What you need to do |
Quote the material below exactly as written, from the first line to the line that holds "[20,1065,413,1083] 19:15 |", endpoints included.

*** The input Section Begins ***

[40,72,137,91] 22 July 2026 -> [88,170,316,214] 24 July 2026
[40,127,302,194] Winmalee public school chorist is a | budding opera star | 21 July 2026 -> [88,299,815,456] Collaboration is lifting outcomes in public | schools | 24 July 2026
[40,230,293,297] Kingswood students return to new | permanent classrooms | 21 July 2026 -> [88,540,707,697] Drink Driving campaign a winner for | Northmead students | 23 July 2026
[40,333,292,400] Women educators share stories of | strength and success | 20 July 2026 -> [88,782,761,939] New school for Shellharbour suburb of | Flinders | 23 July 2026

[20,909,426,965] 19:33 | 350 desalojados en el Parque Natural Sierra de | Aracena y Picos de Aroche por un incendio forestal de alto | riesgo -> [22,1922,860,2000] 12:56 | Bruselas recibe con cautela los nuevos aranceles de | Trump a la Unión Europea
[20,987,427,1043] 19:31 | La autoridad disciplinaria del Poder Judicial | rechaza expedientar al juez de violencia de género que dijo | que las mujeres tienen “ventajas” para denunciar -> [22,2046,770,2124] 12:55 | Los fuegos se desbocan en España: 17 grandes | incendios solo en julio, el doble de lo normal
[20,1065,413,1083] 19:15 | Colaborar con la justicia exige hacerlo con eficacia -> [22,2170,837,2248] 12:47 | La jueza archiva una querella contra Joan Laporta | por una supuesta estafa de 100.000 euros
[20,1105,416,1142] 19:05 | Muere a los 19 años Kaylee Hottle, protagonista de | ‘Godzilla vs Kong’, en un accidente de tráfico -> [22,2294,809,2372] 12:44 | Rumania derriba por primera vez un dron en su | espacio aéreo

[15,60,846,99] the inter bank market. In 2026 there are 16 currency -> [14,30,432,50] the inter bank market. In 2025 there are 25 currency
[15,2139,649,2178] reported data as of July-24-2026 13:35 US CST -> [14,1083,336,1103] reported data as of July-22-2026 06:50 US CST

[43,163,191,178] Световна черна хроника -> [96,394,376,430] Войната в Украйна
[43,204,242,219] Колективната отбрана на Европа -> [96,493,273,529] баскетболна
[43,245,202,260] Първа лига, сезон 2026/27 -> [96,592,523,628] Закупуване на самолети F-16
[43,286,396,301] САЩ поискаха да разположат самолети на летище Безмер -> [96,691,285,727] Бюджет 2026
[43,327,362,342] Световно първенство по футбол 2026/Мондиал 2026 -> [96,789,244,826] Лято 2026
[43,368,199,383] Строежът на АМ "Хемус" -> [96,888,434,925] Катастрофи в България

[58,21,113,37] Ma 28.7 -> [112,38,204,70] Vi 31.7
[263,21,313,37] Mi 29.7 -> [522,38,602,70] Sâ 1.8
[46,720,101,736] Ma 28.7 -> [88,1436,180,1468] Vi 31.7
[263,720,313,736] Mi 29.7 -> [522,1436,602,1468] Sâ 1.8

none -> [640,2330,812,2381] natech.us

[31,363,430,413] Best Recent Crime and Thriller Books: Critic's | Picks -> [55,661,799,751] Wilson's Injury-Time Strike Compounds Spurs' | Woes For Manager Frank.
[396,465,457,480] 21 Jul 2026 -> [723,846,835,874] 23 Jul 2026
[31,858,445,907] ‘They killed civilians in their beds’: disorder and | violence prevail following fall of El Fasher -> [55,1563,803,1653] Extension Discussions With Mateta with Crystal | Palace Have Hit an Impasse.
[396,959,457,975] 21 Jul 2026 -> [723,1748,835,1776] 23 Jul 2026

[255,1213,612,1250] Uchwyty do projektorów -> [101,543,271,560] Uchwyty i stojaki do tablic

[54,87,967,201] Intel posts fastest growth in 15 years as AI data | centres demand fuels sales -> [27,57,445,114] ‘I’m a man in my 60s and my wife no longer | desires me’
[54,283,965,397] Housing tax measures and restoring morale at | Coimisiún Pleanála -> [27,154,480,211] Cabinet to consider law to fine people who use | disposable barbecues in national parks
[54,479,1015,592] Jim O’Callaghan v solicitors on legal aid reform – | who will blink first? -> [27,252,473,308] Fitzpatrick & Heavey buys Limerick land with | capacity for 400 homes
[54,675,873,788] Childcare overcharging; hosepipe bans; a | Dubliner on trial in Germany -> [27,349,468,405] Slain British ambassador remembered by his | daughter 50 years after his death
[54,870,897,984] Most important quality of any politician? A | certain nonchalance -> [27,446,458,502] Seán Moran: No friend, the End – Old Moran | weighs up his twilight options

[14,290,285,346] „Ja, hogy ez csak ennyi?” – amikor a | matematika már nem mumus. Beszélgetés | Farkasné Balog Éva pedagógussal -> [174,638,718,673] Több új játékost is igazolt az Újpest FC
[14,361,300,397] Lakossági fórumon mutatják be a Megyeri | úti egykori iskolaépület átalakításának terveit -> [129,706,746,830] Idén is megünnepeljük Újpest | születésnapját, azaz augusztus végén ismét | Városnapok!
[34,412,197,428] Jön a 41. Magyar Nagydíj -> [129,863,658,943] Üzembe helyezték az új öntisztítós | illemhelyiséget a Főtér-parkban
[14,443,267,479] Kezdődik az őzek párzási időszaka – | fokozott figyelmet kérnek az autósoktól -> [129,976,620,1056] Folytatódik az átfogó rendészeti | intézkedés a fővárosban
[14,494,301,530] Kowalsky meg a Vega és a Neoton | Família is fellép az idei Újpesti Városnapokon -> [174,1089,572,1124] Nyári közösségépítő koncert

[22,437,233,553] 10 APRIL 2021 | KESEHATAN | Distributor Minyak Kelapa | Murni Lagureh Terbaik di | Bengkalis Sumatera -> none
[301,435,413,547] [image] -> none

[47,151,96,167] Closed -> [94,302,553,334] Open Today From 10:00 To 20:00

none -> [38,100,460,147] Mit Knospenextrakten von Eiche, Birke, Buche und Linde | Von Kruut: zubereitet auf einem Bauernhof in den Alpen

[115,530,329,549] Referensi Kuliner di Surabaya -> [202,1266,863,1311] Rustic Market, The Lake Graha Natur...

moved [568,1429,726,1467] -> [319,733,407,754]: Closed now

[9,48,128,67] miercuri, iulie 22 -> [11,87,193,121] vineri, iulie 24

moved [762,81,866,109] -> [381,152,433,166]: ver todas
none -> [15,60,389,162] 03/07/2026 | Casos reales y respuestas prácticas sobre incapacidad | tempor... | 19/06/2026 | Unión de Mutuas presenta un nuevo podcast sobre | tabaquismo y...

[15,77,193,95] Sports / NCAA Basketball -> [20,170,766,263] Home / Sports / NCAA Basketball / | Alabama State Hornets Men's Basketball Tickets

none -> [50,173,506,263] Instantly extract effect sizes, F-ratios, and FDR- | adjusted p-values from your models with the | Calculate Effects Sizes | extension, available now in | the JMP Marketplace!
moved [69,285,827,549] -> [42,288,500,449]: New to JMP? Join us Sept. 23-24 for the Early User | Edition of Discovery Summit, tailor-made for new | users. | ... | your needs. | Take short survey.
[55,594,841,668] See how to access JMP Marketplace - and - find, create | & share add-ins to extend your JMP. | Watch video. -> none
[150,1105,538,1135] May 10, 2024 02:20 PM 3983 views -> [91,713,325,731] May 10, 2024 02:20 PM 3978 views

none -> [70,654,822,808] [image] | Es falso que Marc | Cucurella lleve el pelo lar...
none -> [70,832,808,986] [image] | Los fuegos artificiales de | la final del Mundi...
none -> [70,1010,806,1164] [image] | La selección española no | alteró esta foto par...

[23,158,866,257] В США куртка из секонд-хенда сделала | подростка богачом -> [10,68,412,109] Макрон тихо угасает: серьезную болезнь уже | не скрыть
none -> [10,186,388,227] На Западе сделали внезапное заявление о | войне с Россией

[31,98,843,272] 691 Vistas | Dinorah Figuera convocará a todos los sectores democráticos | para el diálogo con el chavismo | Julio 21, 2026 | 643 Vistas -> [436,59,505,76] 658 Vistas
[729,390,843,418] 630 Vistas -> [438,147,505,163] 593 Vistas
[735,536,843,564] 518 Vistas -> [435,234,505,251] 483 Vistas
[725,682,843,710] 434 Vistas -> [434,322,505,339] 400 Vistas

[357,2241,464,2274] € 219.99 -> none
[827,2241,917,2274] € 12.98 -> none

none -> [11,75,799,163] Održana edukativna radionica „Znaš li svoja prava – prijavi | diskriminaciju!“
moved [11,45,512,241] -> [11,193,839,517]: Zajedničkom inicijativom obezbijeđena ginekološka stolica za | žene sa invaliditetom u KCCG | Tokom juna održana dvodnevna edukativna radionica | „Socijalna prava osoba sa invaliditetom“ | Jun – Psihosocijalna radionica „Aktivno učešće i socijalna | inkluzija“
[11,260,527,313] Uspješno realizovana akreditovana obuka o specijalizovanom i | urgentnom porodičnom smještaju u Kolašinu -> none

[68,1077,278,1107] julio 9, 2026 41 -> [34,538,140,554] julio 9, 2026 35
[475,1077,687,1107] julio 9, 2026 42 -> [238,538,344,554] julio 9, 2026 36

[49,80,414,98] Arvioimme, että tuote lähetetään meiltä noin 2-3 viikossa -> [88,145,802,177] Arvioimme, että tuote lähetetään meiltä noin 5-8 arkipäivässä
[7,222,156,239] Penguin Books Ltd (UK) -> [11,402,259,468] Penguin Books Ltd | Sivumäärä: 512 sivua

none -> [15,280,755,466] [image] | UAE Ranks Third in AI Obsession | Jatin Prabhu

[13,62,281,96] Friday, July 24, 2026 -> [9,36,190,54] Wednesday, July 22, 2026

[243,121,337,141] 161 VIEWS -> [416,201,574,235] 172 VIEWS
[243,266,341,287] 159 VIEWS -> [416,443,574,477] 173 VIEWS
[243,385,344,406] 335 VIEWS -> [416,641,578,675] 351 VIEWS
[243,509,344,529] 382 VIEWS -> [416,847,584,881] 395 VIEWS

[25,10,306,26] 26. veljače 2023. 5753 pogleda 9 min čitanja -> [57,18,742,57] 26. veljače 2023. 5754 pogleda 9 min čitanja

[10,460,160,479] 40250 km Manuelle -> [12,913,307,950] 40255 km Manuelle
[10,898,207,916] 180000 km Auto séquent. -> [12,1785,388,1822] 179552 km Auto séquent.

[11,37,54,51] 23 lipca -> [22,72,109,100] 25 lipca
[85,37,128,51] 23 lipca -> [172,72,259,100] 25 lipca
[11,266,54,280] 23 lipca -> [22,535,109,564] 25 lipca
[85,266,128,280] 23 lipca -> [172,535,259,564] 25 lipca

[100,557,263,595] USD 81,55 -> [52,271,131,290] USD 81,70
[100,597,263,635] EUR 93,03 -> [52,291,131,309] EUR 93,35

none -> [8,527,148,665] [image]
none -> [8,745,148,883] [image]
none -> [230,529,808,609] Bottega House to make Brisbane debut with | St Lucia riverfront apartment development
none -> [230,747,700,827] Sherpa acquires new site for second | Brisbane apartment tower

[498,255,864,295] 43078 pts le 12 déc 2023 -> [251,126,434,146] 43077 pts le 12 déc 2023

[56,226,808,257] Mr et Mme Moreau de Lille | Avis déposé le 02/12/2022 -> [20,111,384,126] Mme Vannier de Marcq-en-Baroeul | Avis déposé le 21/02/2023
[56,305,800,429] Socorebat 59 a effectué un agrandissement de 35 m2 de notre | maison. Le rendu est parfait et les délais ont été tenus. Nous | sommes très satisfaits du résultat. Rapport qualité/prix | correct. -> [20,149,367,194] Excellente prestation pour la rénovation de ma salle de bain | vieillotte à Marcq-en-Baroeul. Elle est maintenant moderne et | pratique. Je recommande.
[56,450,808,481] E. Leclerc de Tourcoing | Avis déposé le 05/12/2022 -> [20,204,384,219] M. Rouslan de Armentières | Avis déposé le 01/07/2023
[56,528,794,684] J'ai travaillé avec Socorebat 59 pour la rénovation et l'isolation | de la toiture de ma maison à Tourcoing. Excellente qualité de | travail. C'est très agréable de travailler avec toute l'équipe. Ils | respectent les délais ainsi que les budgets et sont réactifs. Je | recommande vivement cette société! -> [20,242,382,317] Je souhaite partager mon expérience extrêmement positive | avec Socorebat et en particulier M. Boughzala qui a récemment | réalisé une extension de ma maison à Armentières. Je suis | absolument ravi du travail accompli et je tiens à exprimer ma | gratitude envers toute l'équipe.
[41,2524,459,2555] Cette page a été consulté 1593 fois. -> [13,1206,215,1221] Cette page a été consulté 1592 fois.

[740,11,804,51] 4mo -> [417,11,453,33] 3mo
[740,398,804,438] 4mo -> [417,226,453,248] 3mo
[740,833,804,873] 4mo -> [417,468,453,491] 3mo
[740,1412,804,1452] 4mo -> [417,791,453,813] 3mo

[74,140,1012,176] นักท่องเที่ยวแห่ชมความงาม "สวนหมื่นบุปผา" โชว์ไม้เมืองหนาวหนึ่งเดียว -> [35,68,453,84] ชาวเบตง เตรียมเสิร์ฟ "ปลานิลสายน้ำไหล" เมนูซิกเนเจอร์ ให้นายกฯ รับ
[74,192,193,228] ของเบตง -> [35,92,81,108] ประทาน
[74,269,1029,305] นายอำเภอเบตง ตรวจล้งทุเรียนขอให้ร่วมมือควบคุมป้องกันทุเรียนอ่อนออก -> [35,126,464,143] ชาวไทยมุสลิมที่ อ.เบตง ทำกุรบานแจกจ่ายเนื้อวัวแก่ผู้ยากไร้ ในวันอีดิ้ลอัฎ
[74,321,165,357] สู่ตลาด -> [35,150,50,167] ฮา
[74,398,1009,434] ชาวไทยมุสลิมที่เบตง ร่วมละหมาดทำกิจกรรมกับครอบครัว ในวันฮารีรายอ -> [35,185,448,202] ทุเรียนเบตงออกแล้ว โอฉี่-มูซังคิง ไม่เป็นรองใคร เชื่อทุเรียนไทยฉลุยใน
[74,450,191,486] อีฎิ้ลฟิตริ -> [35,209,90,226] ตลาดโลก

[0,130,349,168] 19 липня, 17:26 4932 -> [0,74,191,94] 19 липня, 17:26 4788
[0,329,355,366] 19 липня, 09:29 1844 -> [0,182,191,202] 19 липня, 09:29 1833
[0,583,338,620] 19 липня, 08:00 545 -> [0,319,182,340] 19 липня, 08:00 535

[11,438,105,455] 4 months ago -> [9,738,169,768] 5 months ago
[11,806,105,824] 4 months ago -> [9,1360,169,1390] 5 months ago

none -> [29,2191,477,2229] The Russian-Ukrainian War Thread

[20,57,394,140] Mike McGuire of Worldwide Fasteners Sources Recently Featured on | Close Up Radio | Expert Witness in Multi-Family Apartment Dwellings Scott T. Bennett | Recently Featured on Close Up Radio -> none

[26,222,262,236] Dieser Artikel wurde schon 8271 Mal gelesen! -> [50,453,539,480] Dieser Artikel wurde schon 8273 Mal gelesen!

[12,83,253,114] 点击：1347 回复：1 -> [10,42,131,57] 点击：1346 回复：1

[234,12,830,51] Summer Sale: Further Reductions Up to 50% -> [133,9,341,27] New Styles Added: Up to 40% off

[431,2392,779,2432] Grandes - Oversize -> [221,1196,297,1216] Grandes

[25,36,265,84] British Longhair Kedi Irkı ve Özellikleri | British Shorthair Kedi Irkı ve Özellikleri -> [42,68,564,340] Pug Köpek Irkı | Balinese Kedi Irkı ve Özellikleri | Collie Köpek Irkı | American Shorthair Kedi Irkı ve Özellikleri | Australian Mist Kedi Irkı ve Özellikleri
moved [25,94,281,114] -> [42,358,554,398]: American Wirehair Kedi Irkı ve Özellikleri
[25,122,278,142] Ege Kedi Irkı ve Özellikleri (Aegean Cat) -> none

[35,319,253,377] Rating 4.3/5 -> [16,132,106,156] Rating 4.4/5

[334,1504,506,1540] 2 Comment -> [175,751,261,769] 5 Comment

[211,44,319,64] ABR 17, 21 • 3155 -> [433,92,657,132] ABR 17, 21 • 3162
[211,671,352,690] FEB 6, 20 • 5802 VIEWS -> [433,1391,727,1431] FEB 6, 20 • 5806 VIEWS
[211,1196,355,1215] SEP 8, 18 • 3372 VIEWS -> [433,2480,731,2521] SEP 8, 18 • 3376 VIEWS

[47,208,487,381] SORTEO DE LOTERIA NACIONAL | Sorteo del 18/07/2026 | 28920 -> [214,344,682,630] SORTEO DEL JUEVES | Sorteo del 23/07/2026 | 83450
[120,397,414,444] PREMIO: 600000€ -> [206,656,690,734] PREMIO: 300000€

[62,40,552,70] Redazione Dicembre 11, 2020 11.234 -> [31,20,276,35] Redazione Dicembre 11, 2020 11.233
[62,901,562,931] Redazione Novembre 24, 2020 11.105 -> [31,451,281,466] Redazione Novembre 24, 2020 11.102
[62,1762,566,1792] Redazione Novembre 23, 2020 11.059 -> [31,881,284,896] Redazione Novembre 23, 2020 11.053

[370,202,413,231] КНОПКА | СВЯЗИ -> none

*** The input Section Ends ***

Expected answer |
[40,72,137,91] 22 July 2026 -> [88,170,316,214] 24 July 2026
[40,127,302,194] Winmalee public school chorist is a | budding opera star | 21 July 2026 -> [88,299,815,456] Collaboration is lifting outcomes in public | schools | 24 July 2026
[40,230,293,297] Kingswood students return to new | permanent classrooms | 21 July 2026 -> [88,540,707,697] Drink Driving campaign a winner for | Northmead students | 23 July 2026
[40,333,292,400] Women educators share stories of | strength and success | 20 July 2026 -> [88,782,761,939] New school for Shellharbour suburb of | Flinders | 23 July 2026

[20,909,426,965] 19:33 | 350 desalojados en el Parque Natural Sierra de | Aracena y Picos de Aroche por un incendio forestal de alto | riesgo -> [22,1922,860,2000] 12:56 | Bruselas recibe con cautela los nuevos aranceles de | Trump a la Unión Europea
[20,987,427,1043] 19:31 | La autoridad disciplinaria del Poder Judicial | rechaza expedientar al juez de violencia de género que dijo | que las mujeres tienen “ventajas” para denunciar -> [22,2046,770,2124] 12:55 | Los fuegos se desbocan en España: 17 grandes | incendios solo en julio, el doble de lo normal
[20,1065,413,1083] 19:15 | Colaborar con la justicia exige hacerlo con eficacia -> [22,2170,837,2248] 12:47 | La jueza archiva una querella contra Joan Laporta | por una supuesta estafa de 100.000 euros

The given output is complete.